Firstly, the simultaneous price position of the Prince of Cryptos and the Chikou Span below the Kumo (Ichimoku cloud) still remain on a status quo that has taken root since mid-May. And on the other hand, the significant thickness of the cloud projected for the first quarter of 2023 would constitute a major handicap in the perspective of considering the end of the current bear run, despite a possible crossing of the descending line.
These unfavorable restoring forces combined with renewed tension from the current uncertainties in the financial markets, would endanger the support of $1400. But they might even resuscitate the threat below the $1000 support at the worst of times for risky asset classes.
Ethereum in daily units – A fatal pullback?
In line with the second consecutive downward weekly candle, Ethereum has confirmed a pullback below the resistance of $1700 in daily units, but not only. In effect, it also collides under the Tenkan and the Kijun whose trajectory takes a wrong turn. Based on this negative technical signal which is worth three in one, the technical rebound since mid-June could be partially neutralized if ETH prices were to reintegrate into Kumo.
For now, the prince of cryptos is trying to tame the Tenkan again. But if successful, the Kijun, not far from $1700, could seriously act as a double resistance. To the point of forming a fatal pullback that would lead us towards breaking the $1400 support and prices below the Kumo. At the same time, the Chikou Span would return inside the cloud, breaking the Kijun as it passed.

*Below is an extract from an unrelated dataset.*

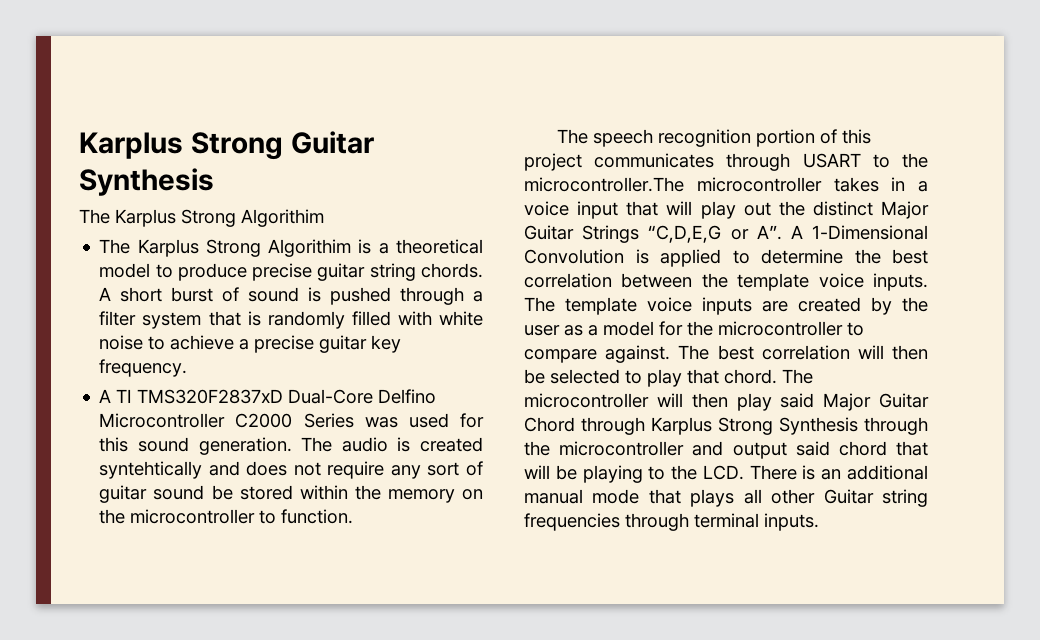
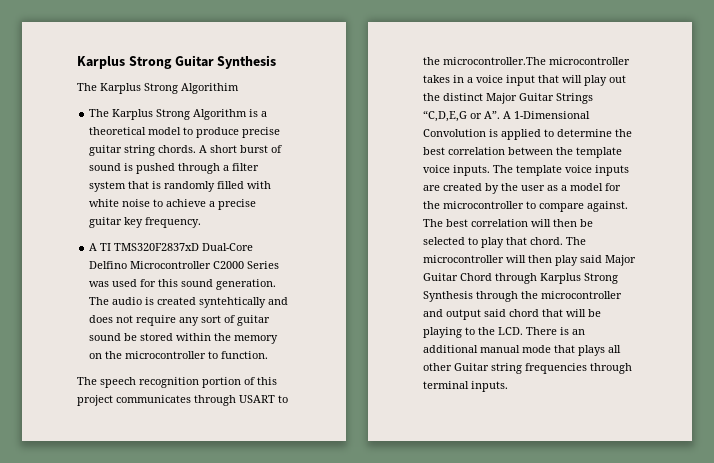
[268,239,352,257] Algorithim -> [193,109,248,120] Algorithm

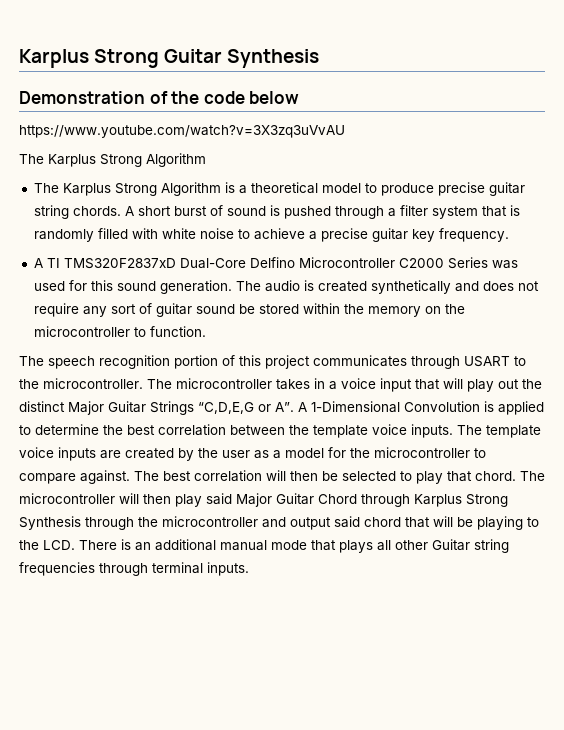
[77,83,239,94] // The Karplus Strong Algorithim -> [19,91,300,104] [19,125,345,138] [19,153,206,167] // Demonstration of the code below // https://www.youtube.com/watch?v=3X3zq3uVvAU // The Karplus Strong Algorithm
[199,297,267,308] syntehtically -> [370,280,451,294] synthetically
[443,57,546,65] microcontroller.The -> [43,378,172,389] microcontroller. The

To avoid this market scenario, the last hopes rest on a throwback on the triple bottom neckline around $1200. But in the event of failure, the bears would have their sights set on the support of $1000, which resisted so much before the summer. With Ethereum prices and a Chikou Span that would definitely be below Kumo.
In summary, if Ethereum prices are unable to regain momentum immediately, the bears are ready to make an impression. Especially since their first actions come at a time when we believed that a major resistance had been crossed, which turned out to be a false buy signal under the nose of many investors.
While this is my own concern, my fear is that this would signal the starting point for the Prince of Cryptos’ bear run recovery since his last ATH in November 2021. Not only are we getting closer to a September historically gloomy for all risky asset classes. But even worse, the age of central bank interventions in fire-fighting mode in the event of serious tensions in the financial markets now seems to be over. Therefore, further bouts of volatility are likely to be expected at any time. With an additional context particularly sensitive to a systemic event.